◆ INSTRUCTIONS FOR THE TASK: With the images omitted, return all of the entries exactly as they stand.

◆ DATA FOR THIS TASK:
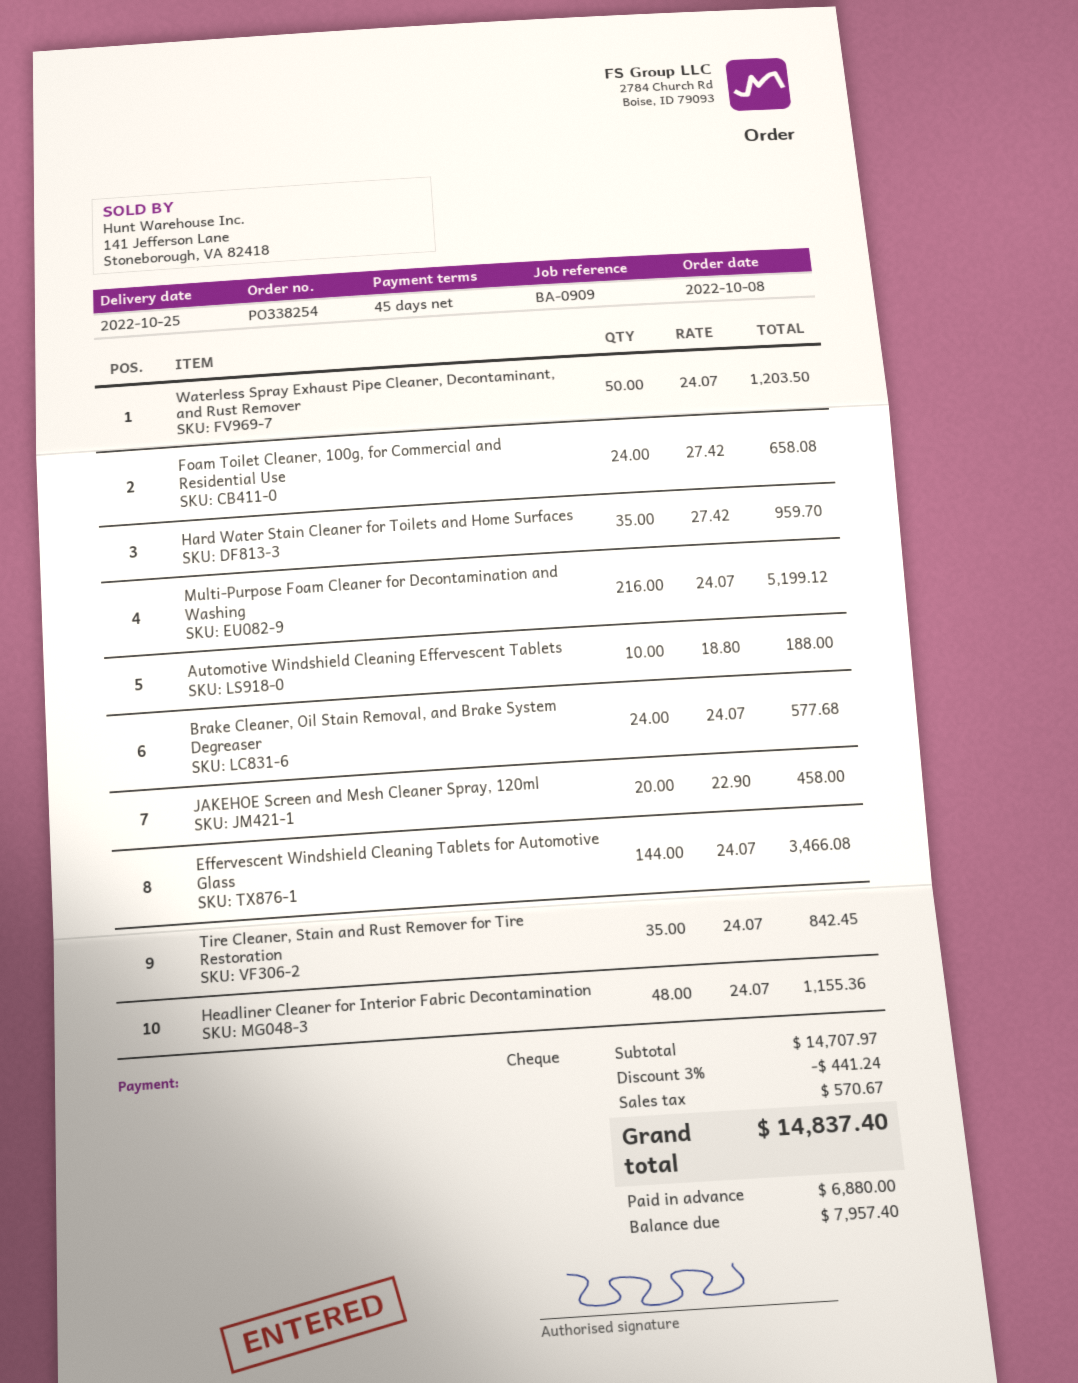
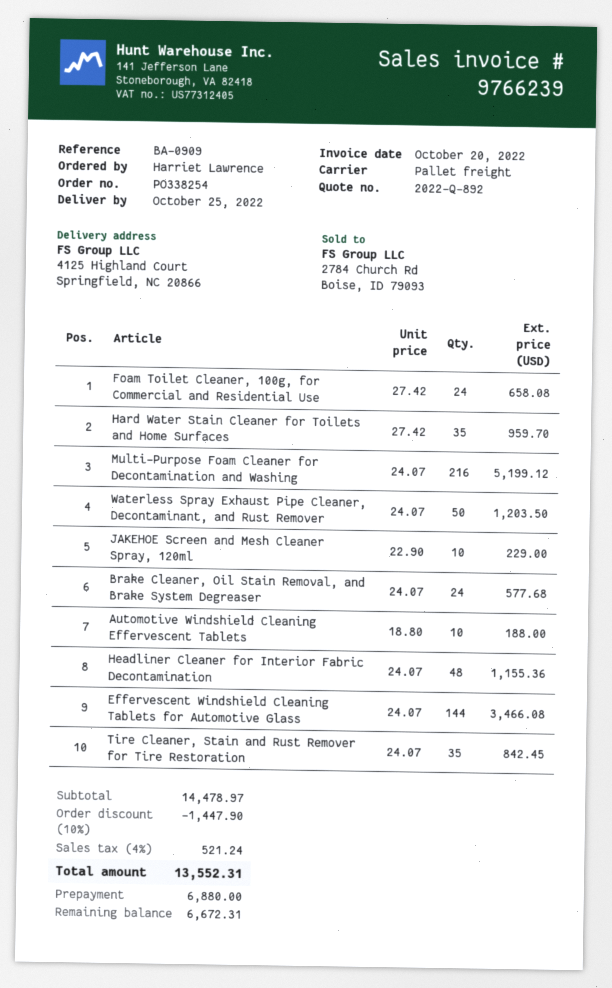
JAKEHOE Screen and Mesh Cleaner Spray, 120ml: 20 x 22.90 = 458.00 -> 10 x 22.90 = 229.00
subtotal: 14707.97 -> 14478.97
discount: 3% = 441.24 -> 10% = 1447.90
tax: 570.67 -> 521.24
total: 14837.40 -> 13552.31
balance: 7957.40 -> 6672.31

◆ ANSWER SPACE:
JAKEHOE Screen and Mesh Cleaner Spray, 120ml: 20 x 22.90 = 458.00 -> 10 x 22.90 = 229.00
subtotal: 14707.97 -> 14478.97
discount: 3% = 441.24 -> 10% = 1447.90
tax: 570.67 -> 521.24
total: 14837.40 -> 13552.31
balance: 7957.40 -> 6672.31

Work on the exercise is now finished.